Providing products and solutions to enable more
robust video delivery is key to Cisco’s differentiation.
It may have seemed a lofty statement years ago when
we said that the network will change the way people
work, live, play, and learn. Now more than ever, our
vision is becoming reality.
Strategy /
Reaching Market Adjacencies Through a New
Management Model
The next phase of the Internet and its potential
applications are fascinating. Our company is addressing
no fewer than 30 market adjacencies, mostly in areas
where networking technology and protocols have
not seen widespread adoption. Industries such as
healthcare, sports, entertainment, and utilities, as well
as emerging geographic markets like China and India,
provide significant opportunity to provide growth for
Cisco and value to customers and shareholders.
Capturing these opportunities requires that Cisco
move with speed, internal alignment, and thought
leadership. To accomplish this, we are pioneering
a new management model based on Councils and
Boards. Councils and Boards collaborate to set
long-term direction for Cisco business strategies.
They champion investments and prioritize market
adjacencies based on go-to-market opportunities.
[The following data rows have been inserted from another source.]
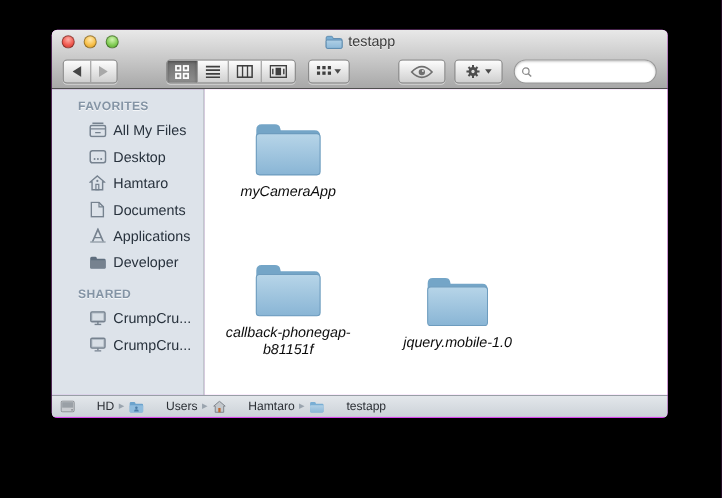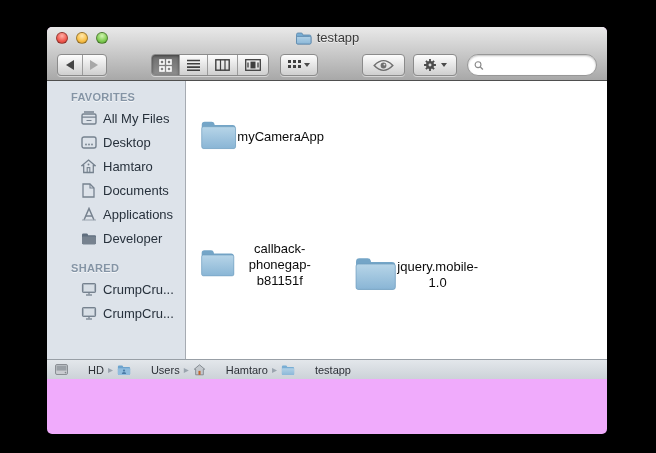--- a/index.html
+++ b/index.html
@@ -7,10 +7,10 @@
               font-family:"Liberation Sans","DejaVu Sans",sans-serif; }
 
   .window {
-    position:absolute; left:47px; top:27px; width:560px; height:407px;
+    position:absolute; left:47px; top:27px; width:560px; height:353px;
     border-radius:5px; overflow:hidden;
     box-shadow:0 15px 40px rgba(0,0,0,.85), 0 0 0 1px rgba(0,0,0,.55);
-    background:#f0abfc;
+    background:#d946ef;
   }
 
   

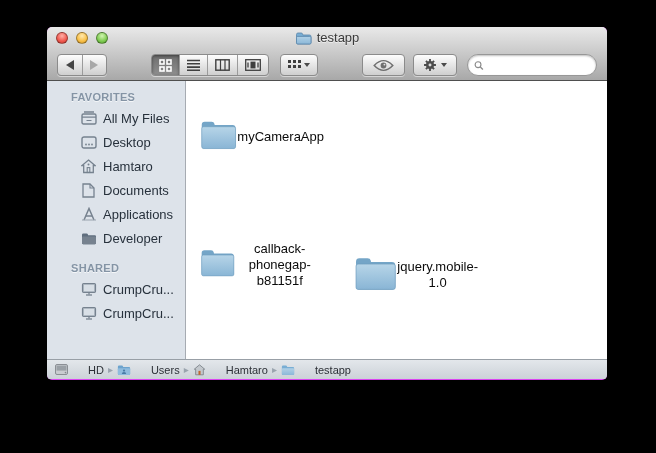--- a/index.html
+++ b/index.html
@@ -83,8 +83,8 @@
   .main {
     flex:1; background:#fff; position:relative;
   }
-  .folder-item { position:absolute; width:124px; display:flex; flex-direction:row;
-                 align-items:center; cursor:default; }
+  .folder-item { position:absolute; width:124px; display:flex; flex-direction:column;
+                 align-items:center; cursor:default;font-style:italic; }
   .folder-label { margin-top:5px; font-size:13px; color:#0b0b0b; text-align:center;
                   line-height:16px; word-break:normal; }
 

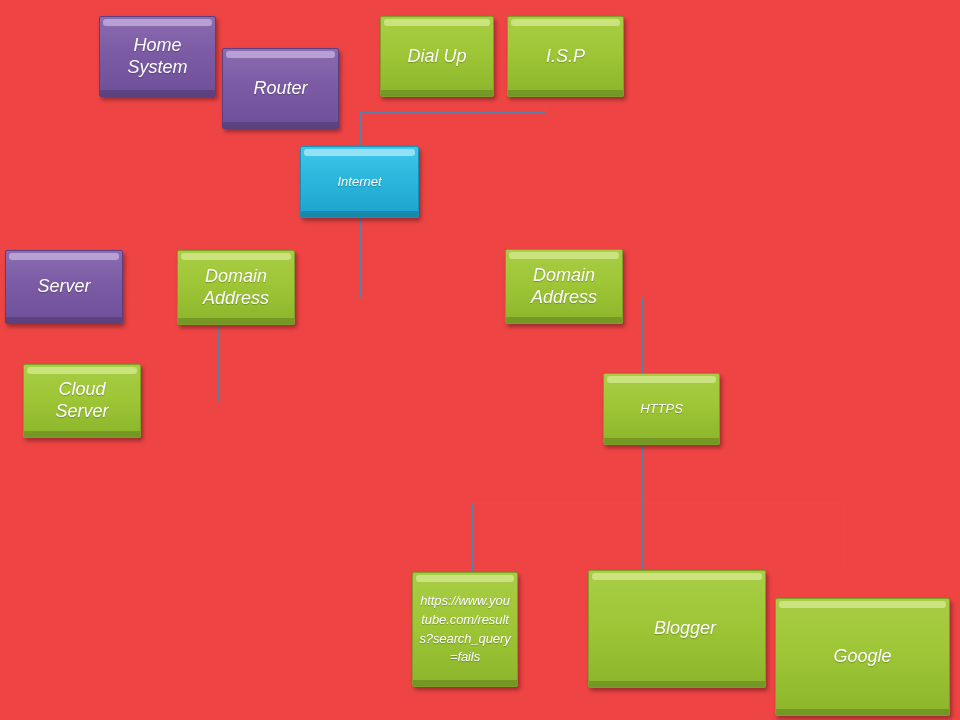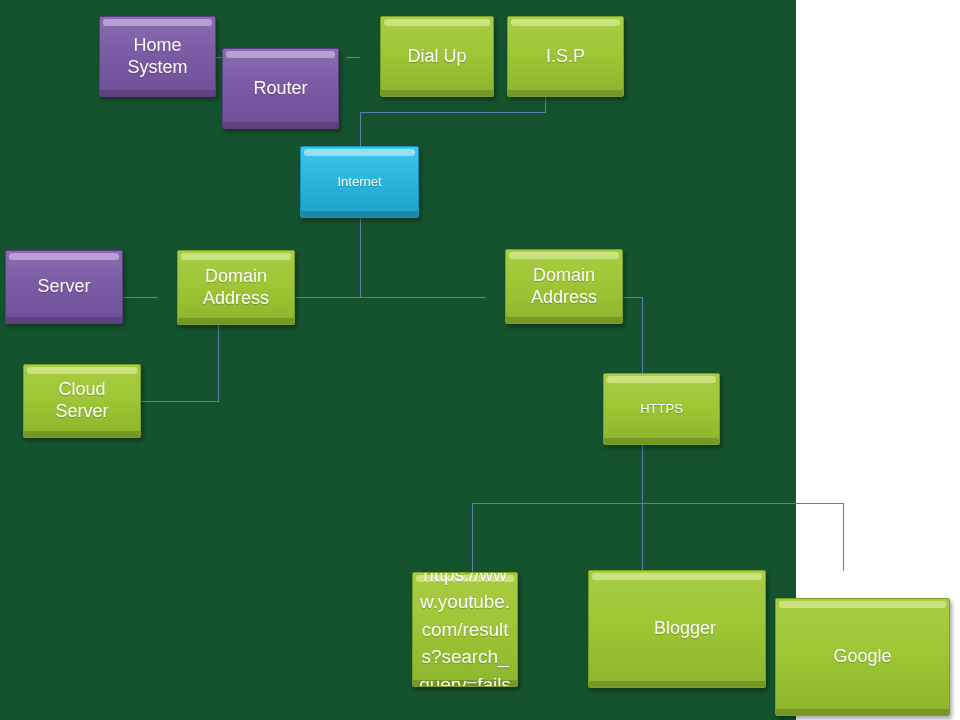--- a/index.html
+++ b/index.html
@@ -16,9 +16,10 @@
   }
   #canvas {
     position: relative;
-    width: 796px;
+    width: 960px;
     height: 720px;
-    background: #14532d;
+    background: #ef4444;
+    font-style: italic;
   }
   
   .conn {

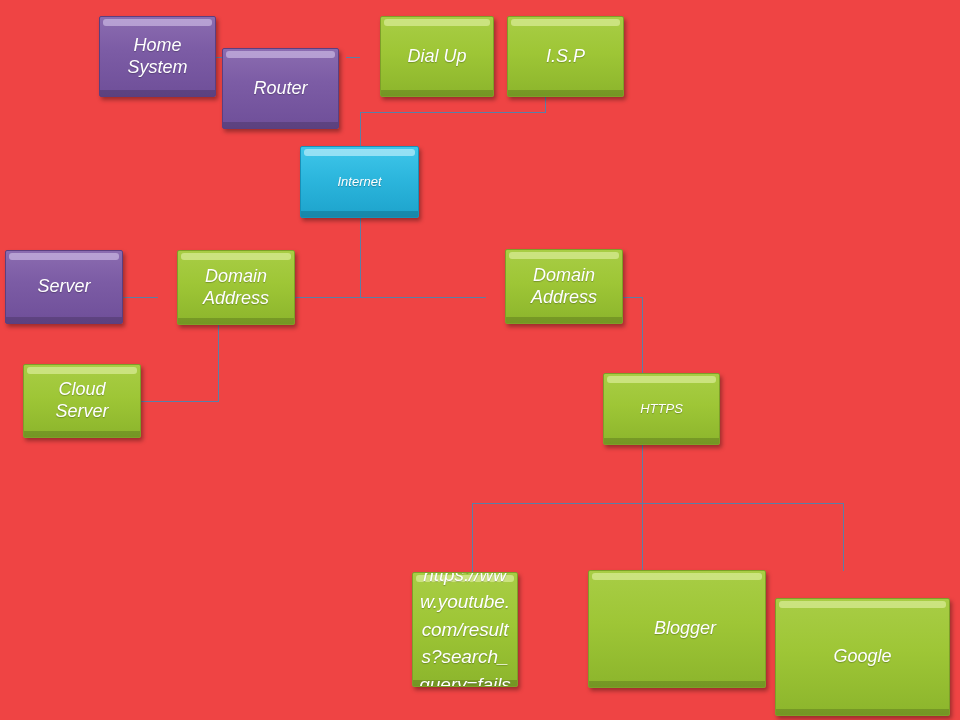--- a/index.html
+++ b/index.html
@@ -95,7 +95,7 @@
   
   .fs-lg   { font-size: 13px; }
   .fs-md   { font-size: 18px; }
-  .fs-url  { font-size: 19px; letter-spacing: -0.1px; }
+  .fs-url  { font-size: 13px; letter-spacing: -0.1px; }
 </style>
 </head>
 <body>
Council and Board members represent diverse
functions within the company, and are empowered
to make decisions at the organizational level to help
ensure that initiatives and goals are aligned throughout
the company.
Involving leaders across the organization is designed
to produce balanced results across product lines and
customer segments. In fiscal 2009, routing accounted
for approximately 17% of total revenue, switching
was approximately 33%, advanced technologies
totaled 26%, and other revenue was approximately
5%. Service revenue grew to approximately 19%
of total revenue in fiscal 2009. In terms of customer
segments, Enterprise represents approximately 40%
of our business, Service Provider is approximately
30%, Commercial provides approximately 25%, and
Consumer provides approximately 5%. Balance across
product lines and customer segments has historically
allowed Cisco’s overall financial performance to better
withstand downturns in any one particular business
segment.
Execution /
Operational Efficiency that Drives Innovation
Cisco recorded near record quarterly revenue of
$10.3 billion in the first quarter of fiscal year 2009, yet
the remainder of the year was affected by monumental
global recession. We are pleased with our overall
performance in fiscal 2009 given the global recession.
Revenue in fiscal 2009 was $36.1 billion, a decrease of
9% year over year from our highest annual revenue ever.
In the fourth quarter of fiscal 2009, we experienced our
only quarterly sequential increase in revenue during
fiscal 2009. While the stabilization of fourth quarter
results was encouraging, we are unable to determine
whether or not this possible improvement in the global
macroeconomic environment is sustainable.